(Listed entries begins)
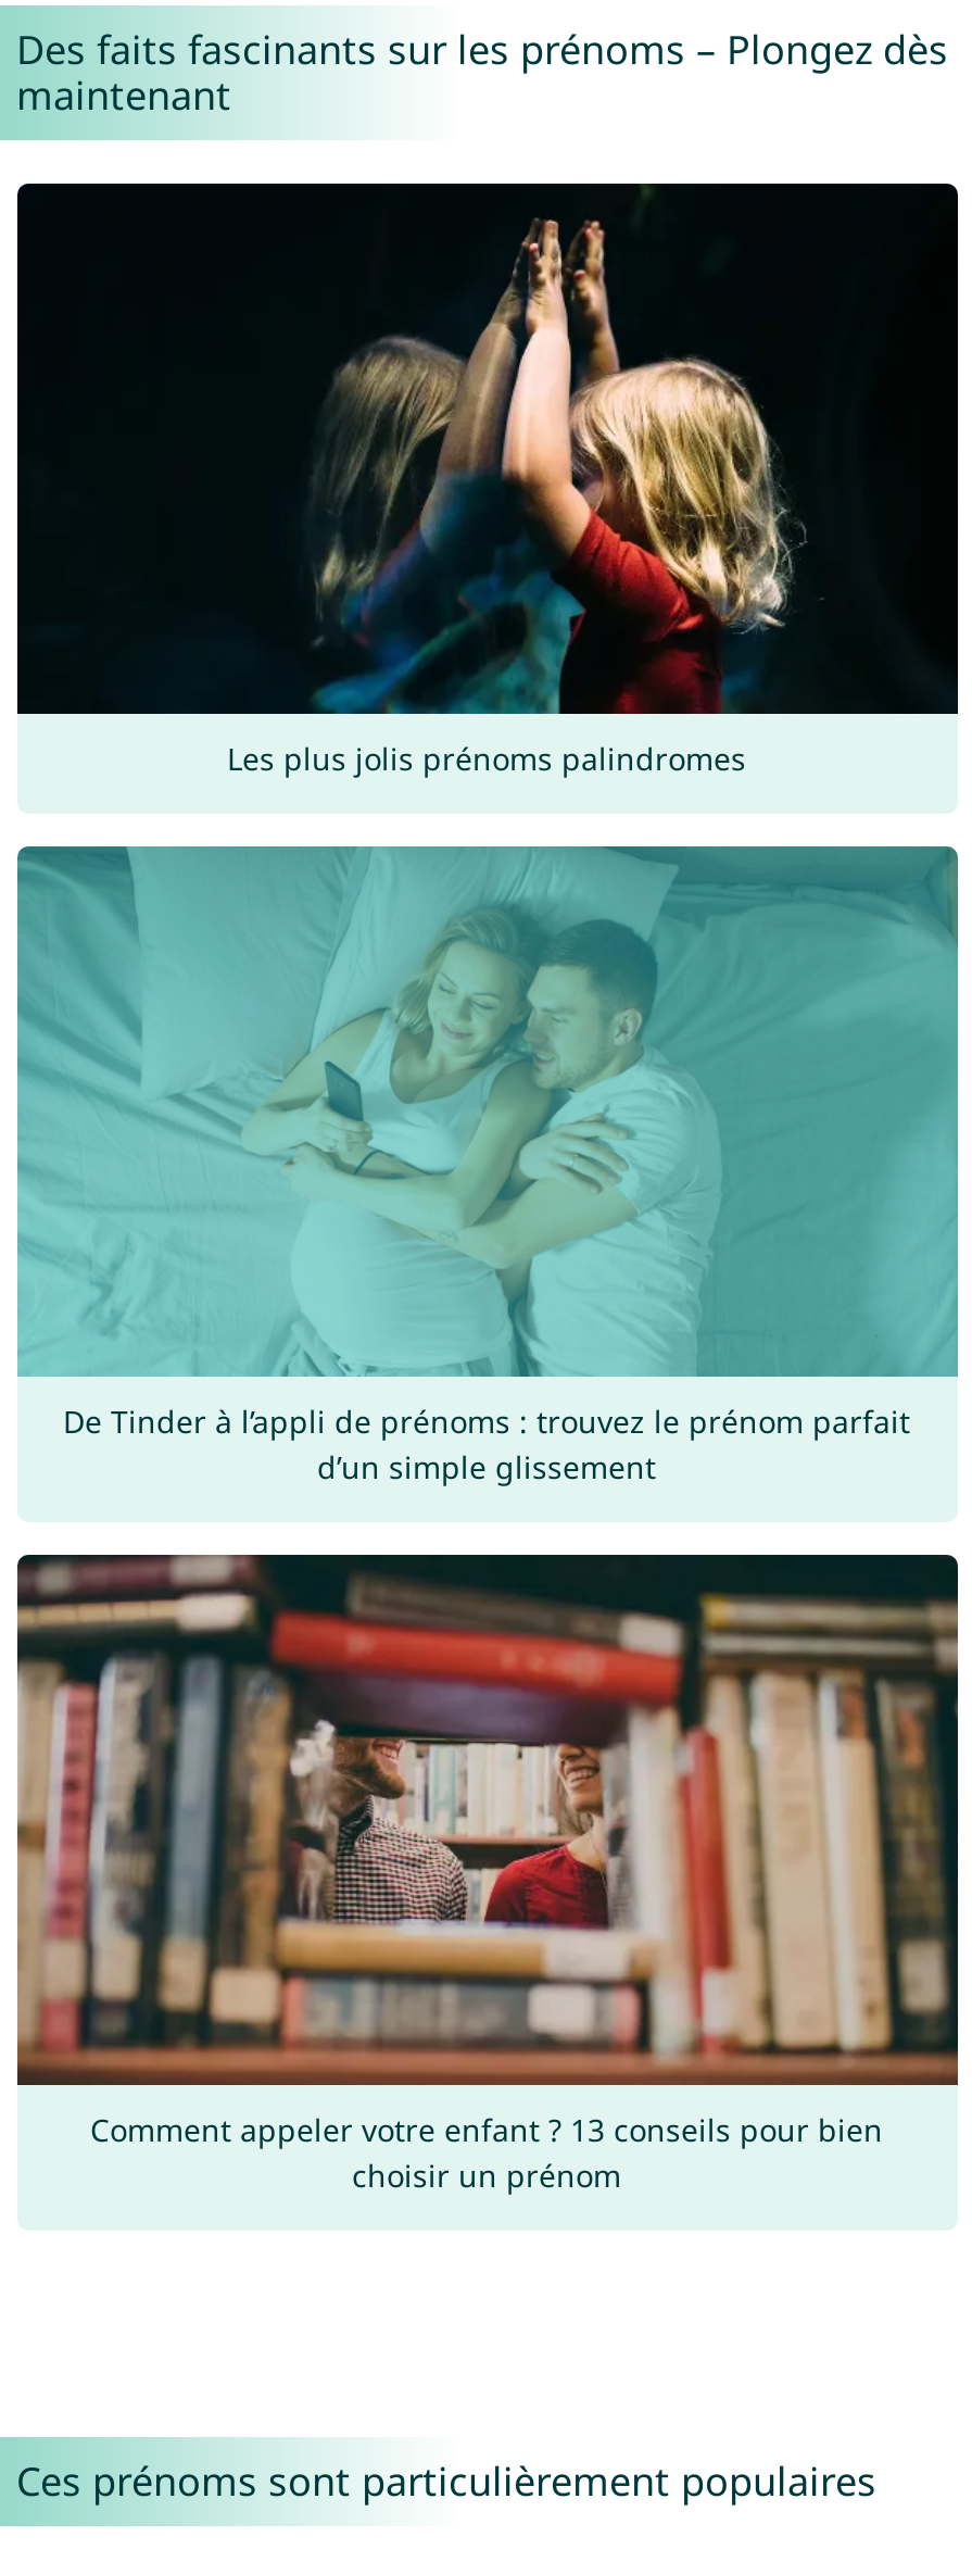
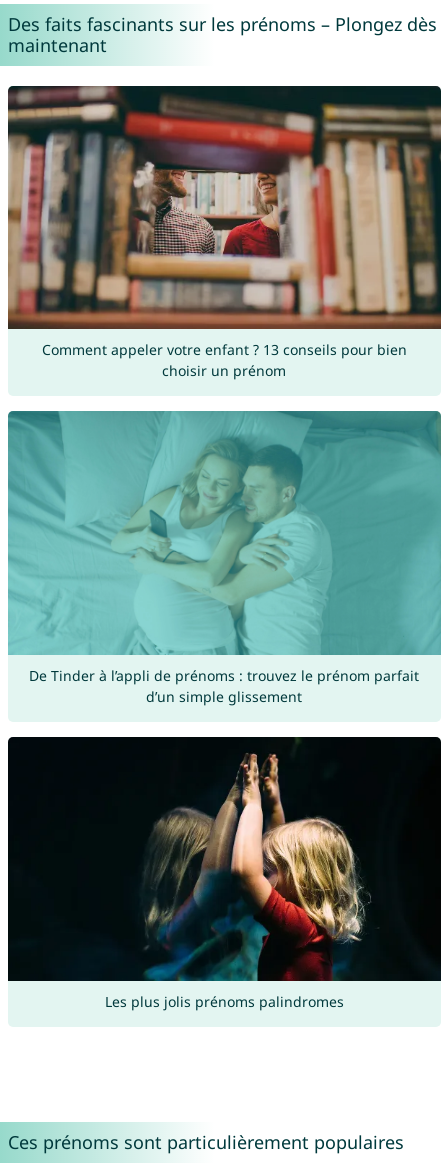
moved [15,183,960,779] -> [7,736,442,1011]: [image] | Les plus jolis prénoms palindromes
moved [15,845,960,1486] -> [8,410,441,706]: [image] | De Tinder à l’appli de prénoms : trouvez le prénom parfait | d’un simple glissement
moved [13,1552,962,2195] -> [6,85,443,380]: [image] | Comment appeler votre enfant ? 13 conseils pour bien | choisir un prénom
(Listed entries ends)
(Listed entries begins)
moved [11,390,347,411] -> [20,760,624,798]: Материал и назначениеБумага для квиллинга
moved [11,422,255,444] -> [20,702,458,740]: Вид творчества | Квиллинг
(Listed entries ends)
(Listed entries begins)
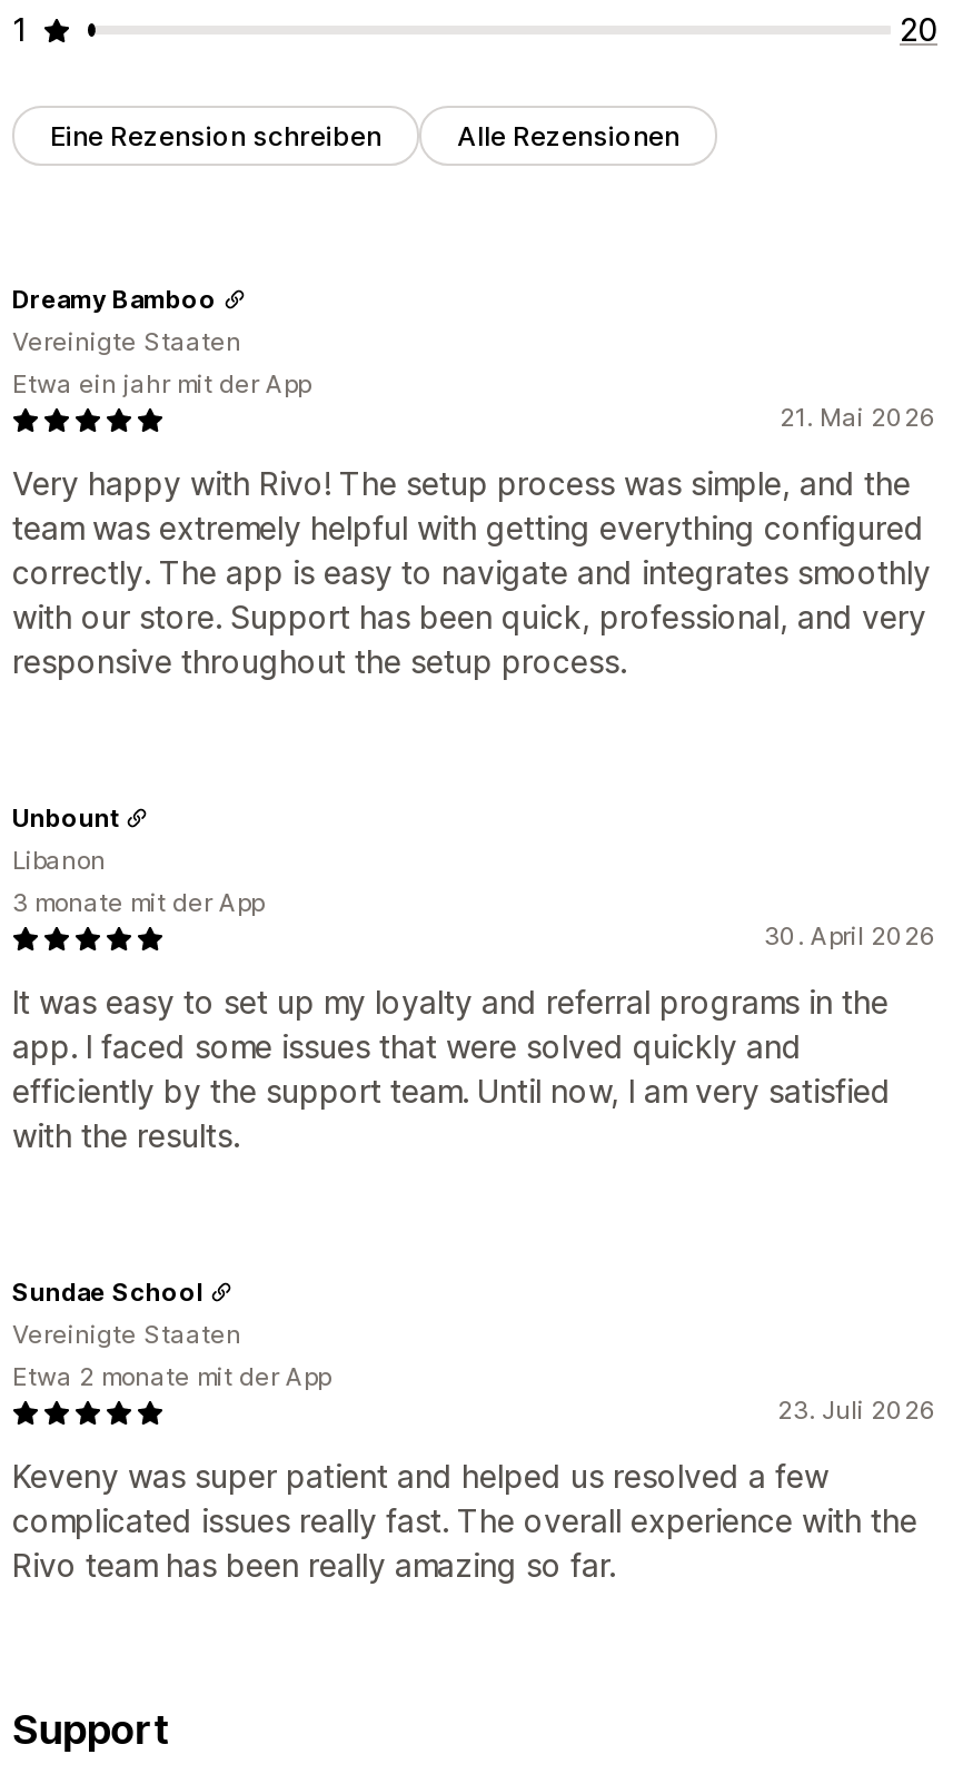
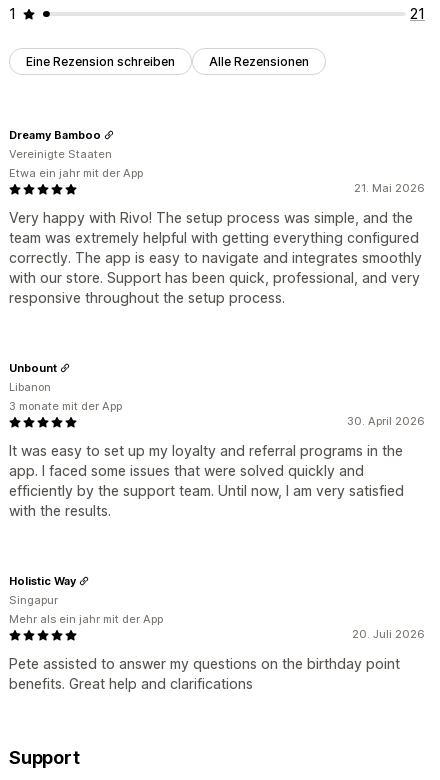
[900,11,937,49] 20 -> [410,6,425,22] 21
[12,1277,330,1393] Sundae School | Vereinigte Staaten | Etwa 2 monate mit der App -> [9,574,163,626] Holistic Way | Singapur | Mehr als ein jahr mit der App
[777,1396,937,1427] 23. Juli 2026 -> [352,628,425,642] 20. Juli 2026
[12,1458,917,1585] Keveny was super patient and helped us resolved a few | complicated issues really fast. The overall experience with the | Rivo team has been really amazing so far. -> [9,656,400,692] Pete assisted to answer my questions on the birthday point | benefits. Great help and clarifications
(Listed entries ends)
Required action:
Retrieve all lines from the data that contain the string "prénoms".

Task answer:
moved [15,183,960,779] -> [7,736,442,1011]: [image] | Les plus jolis prénoms palindromes
moved [15,845,960,1486] -> [8,410,441,706]: [image] | De Tinder à l’appli de prénoms : trouvez le prénom parfait | d’un simple glissement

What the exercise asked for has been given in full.